El panameño Irving Saladino hizo historia dando el primer oro olímpico de la historia a su país y la primera medalla en 60 años, algo inimaginable cuando hace años recorría las calles de su humilde Colón con un mono de electricista.
Saladino nació el 23 de enero de 1983 en un barrio humilde de la ciudad portuaria de Colón, en una provincia donde se mezcla la pobreza con el fuerte desarrollo del comercio portuario, en una de las entradas al famoso canal que une el océano Atlántico con el Pacífico.

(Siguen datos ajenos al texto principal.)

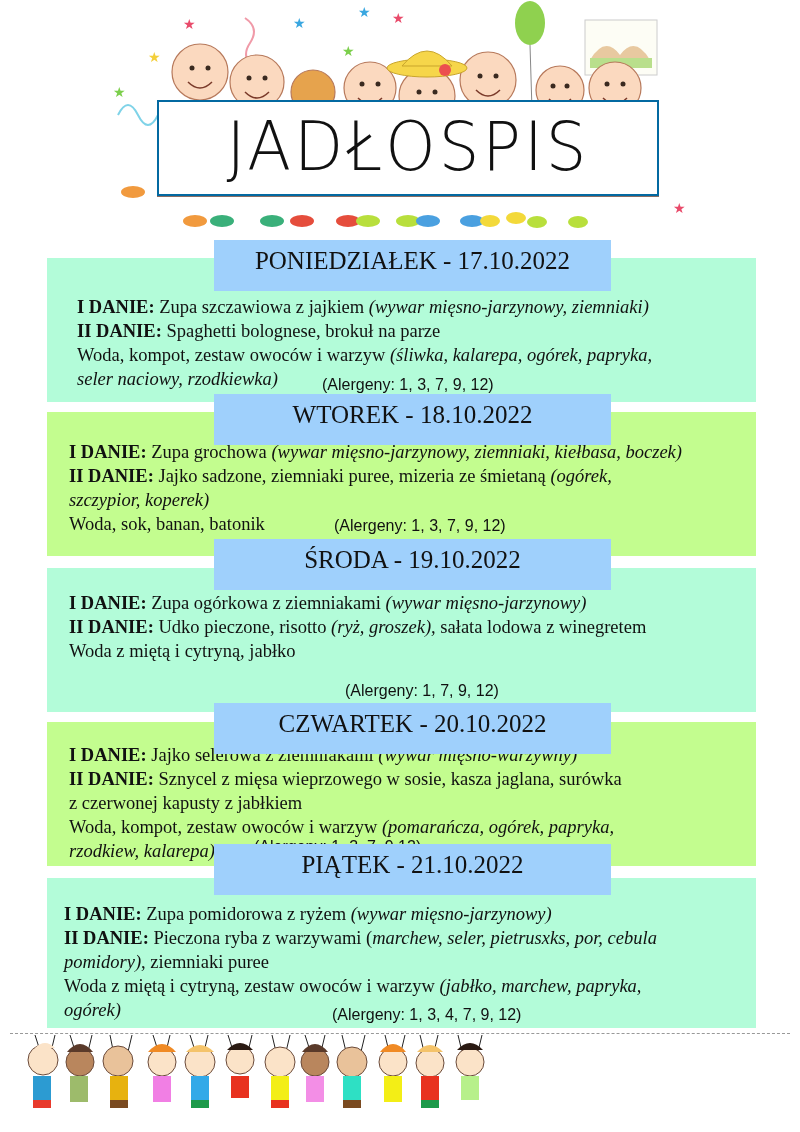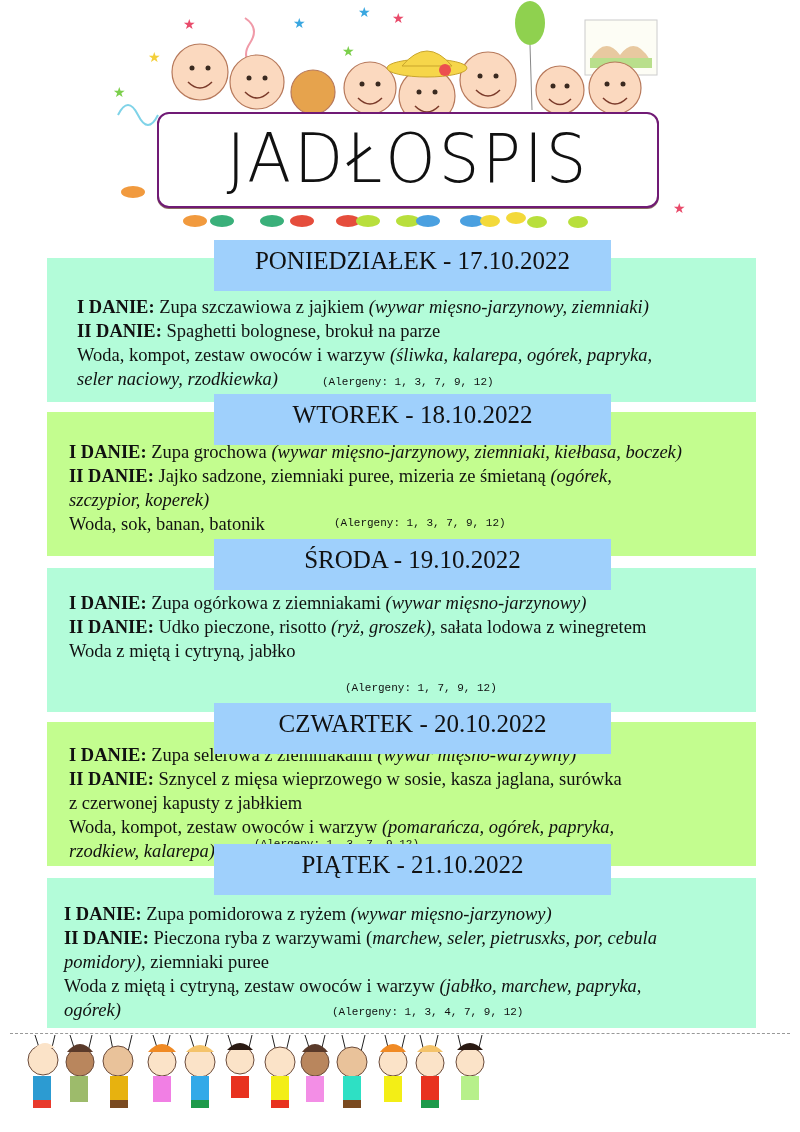--- a/index.html
+++ b/index.html
@@ -5,7 +5,7 @@
   html,body{margin:0;padding:0;background:#fff;}
   body{width:800px;height:1132px;position:relative;overflow:hidden;font-family:"DejaVu Serif","Liberation Serif",serif;color:#111;}
   .banner{position:absolute;left:0;top:0;width:800px;height:240px;}
-  .sign{position:absolute;left:157px;top:112px;width:498px;height:92px;border:2px solid #701a75;border-radius:12px;background:#fff;box-shadow:0 1px 0 #8a6d62;}
+  .sign{position:absolute;left:157px;top:100px;width:498px;height:92px;border:2px solid #0369a1;border-radius:0;background:#fff;box-shadow:0 1px 0 #8a6d62;}
   .sign-title{position:absolute;left:0;right:0;top:8px;text-align:center;font-family:"DejaVu Sans","Liberation Sans",sans-serif;font-weight:300;font-size:64px;letter-spacing:3px;color:#111;transform:scaleY(1.05);}
   .day{position:absolute;left:47px;width:709px;}
   .day.mint{background:#b3fcd9;}

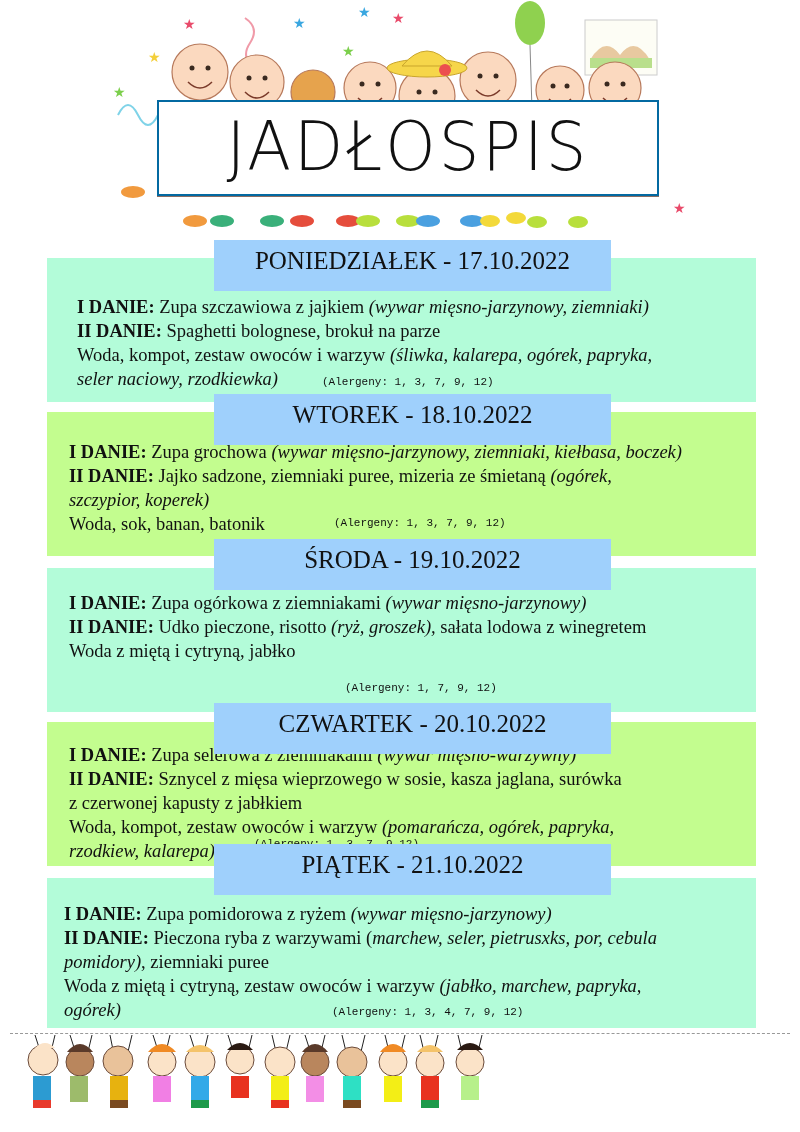--- a/index.html
+++ b/index.html
@@ -15,7 +15,7 @@
   .menu b{font-weight:bold;}
   .menu i{font-style:italic;}
   .line{display:block;white-space:nowrap;}
-  .aller-pos{position:absolute;font-family:Liberation Mono, monospace;font-size:11px;color:#111;z-index:2;}
+  .aller-pos{position:absolute;font-family:Liberation Sans, sans-serif;font-size:16px;color:#111;z-index:2;}
   .footer{position:absolute;left:0;top:1030px;width:800px;height:102px;}
   .dash{position:absolute;left:10px;right:10px;top:3px;border-top:1px dashed #999;}
 </style>

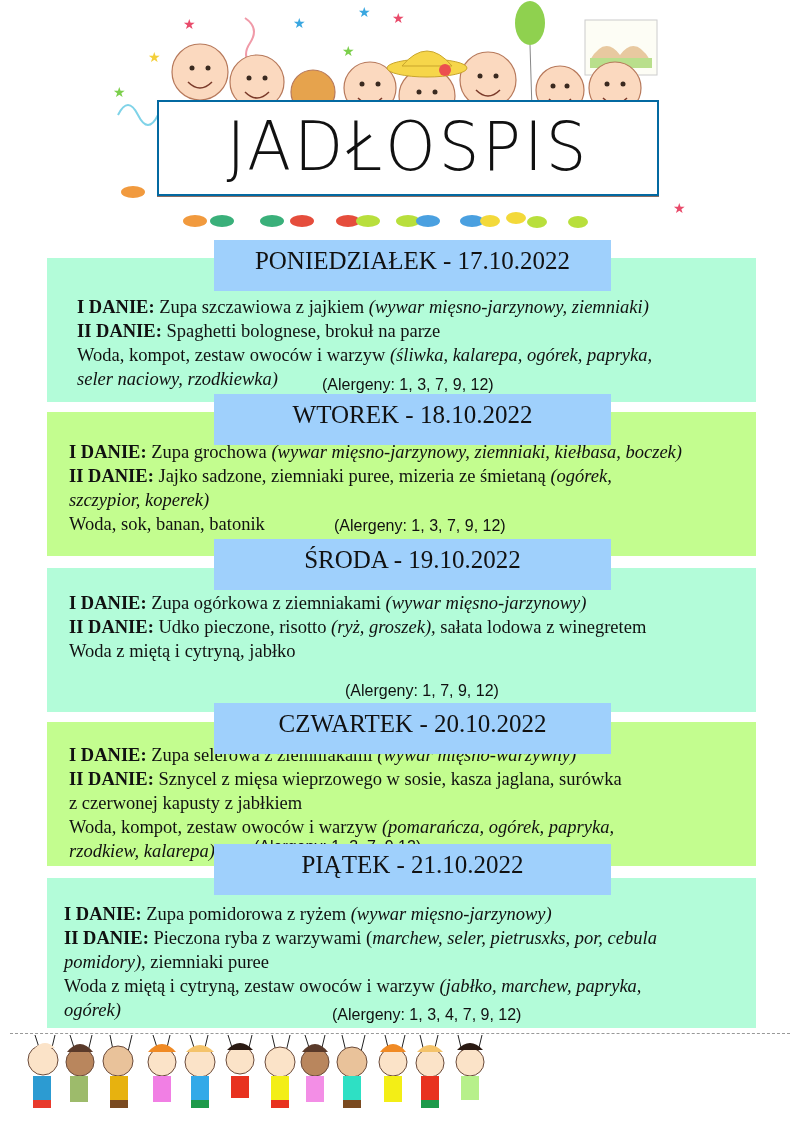--- a/index.html
+++ b/index.html
@@ -142,7 +142,7 @@
 <div class="day lime" style="top:722px;height:144px;"></div>
 <div class="hdr" style="top:703px;">CZWARTEK - 20.10.2022</div>
 <div class="menu" style="left:69px;top:743px;">
-  <span class="line"><b>I DANIE:</b> <span>Zupa selerowa z ziemniakami</span> <i>(wywar mięsno-warzywny)</i></span>
+  <span class="line"><b>I DANIE:</b> <span>Jajko selerowa z ziemniakami</span> <i>(wywar mięsno-warzywny)</i></span>
   <span class="line"><b>II DANIE:</b> <span>Sznycel z mięsa wieprzowego w sosie, kasza jaglana, surówka</span></span>
   <span class="line"><span>z czerwonej kapusty z jabłkiem</span></span>
   <span class="line"><span>Woda, kompot, zestaw owoców i warzyw</span> <i>(pomarańcza, ogórek, papryka,</i></span>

Allí se crió este joven que se inició como electricista para vivir, aunque su sueño siempre fue entrar en el salón de la fama del deporte panameño, junto al boxeador Roberto «Mano de Piedra» Durán, mientras miraba por televisión a las estrellas del atletismo.
A fuerza de saltos, el «canguro centroamericano» dejó la empresa de electricidad en la que trabajaba para dedicarse por entero a su pasión, el atletismo, con apenas 17 años. Aunque sus primeros recuerdos lo transportan a las carreras de 200 metros en la escuela, con apenas 7 años.
Gracias a una beca que recibió de parte de las autoridades del atletismo mundial y a la ayuda de su padre, emigró a Sao Paulo, Brasil, donde le esperaba uno de los mejores entrenadores en salto a nivel mundial, el brasileño Nelio Alfano Moura. Allí, en 2004, abrazó el amor por las tradiciones brasileñas.
A partir de ese momento, Saladino comenzó a mejorar sus registros y empezó a soñar con los ojos abiertos con una medalla dorada, la primera de oro para su país en los Juegos. Este lunes hizo realidad su cuento de hadas.
Su estilo es más parecido al de Iván Pedroso, basándose más en el impulso sobre la tabla que en la velocidad, como en el caso de Carl Lewis, que hacía valer su condición de «sprinter».
Después de que una lesión le impidiera clasificarse para la final de los Juegos Olímpicos de Atenas, su progresión comenzó en 2005, en el Mundial de Helsinki, cuando terminó en sexta posición.
Al año siguiente ofreció la primera medalla en atletismo a su país al ser segundo en el Mundial bajo techo de Moscú, quedando con 8,29 a un centímetro del vencedor.
El año pasado ya hizo historia al lograr la medalla de oro en el Mundial al aire libre de Osaka. Su leyenda se agrandó aún más ayer en Pekín.